DATA FOR THIS TASK -
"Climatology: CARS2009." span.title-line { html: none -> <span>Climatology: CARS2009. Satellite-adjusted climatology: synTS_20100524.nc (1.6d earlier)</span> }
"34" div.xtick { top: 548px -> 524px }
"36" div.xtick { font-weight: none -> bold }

* * *

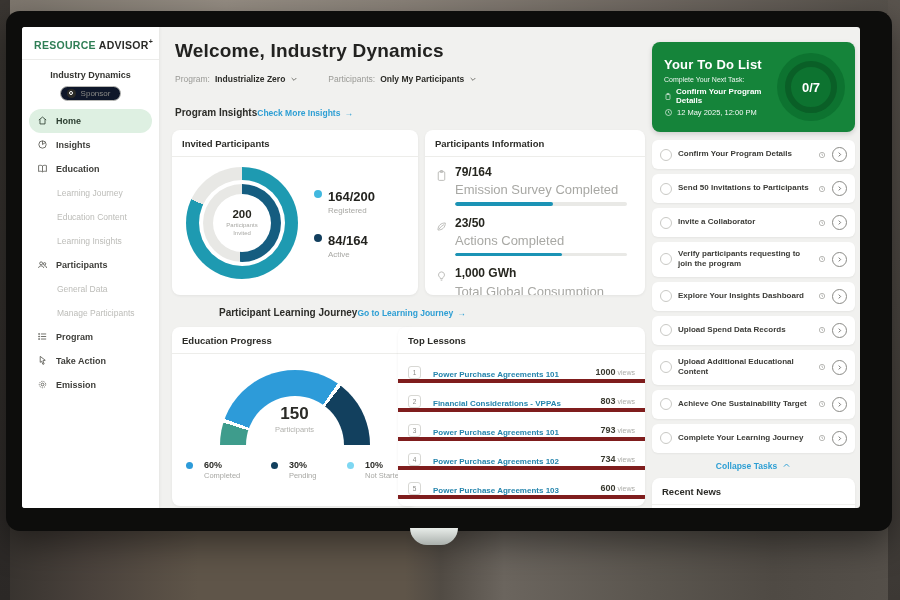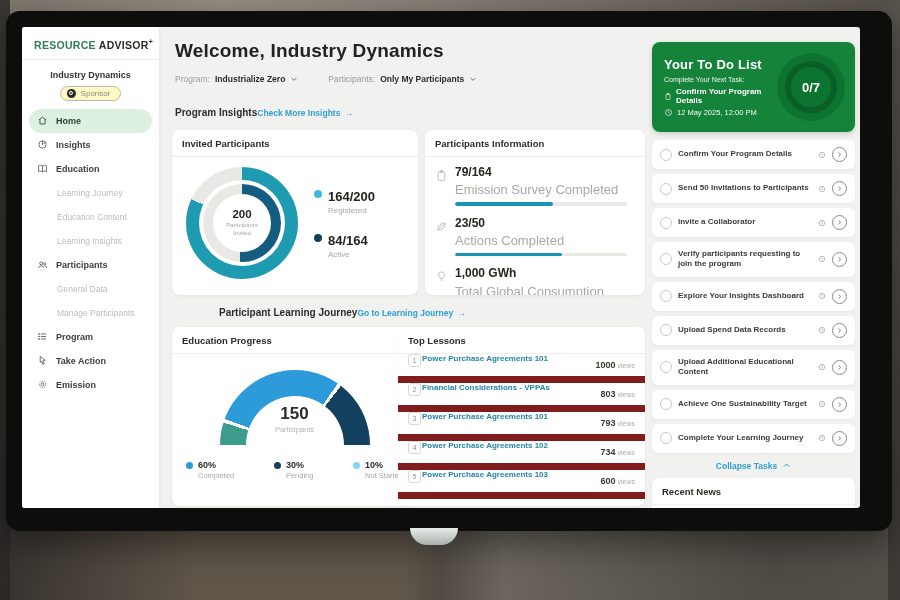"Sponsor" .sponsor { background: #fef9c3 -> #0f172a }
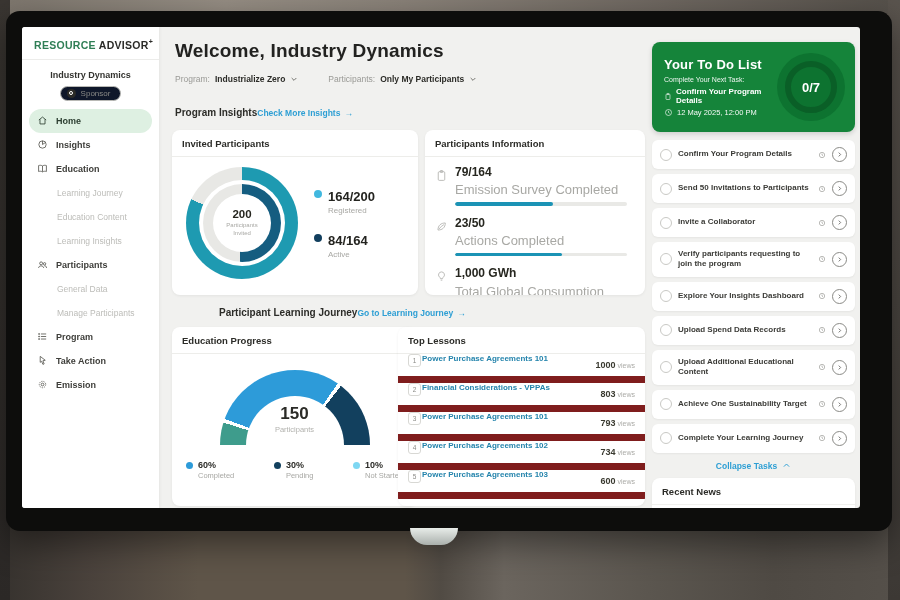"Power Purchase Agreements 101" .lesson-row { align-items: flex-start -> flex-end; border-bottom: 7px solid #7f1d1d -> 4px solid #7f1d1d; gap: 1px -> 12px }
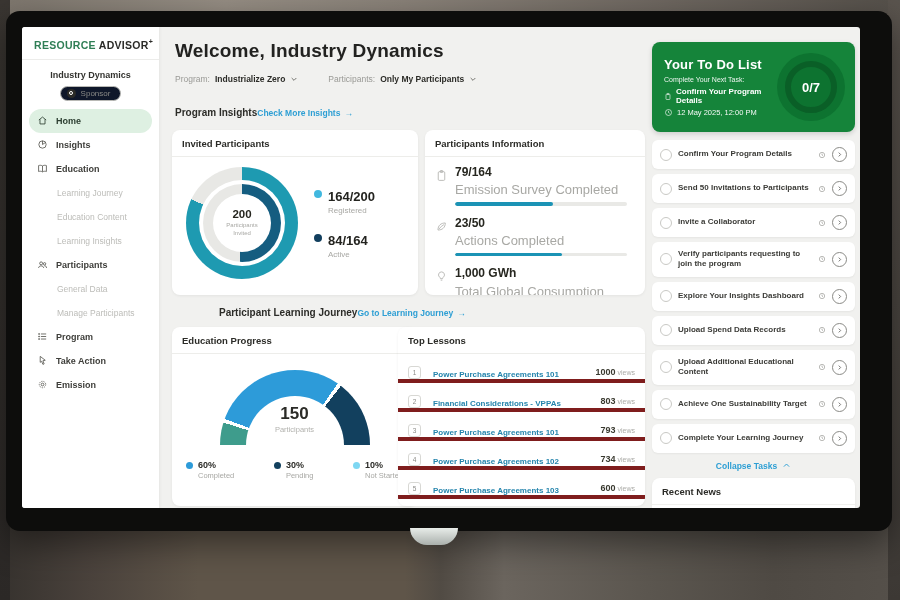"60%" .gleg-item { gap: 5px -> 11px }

TASK DIRECTIONS - Copy each line of the listing that contains the string "xtick".

SOLUTION -
"34" div.xtick { top: 548px -> 524px }
"36" div.xtick { font-weight: none -> bold }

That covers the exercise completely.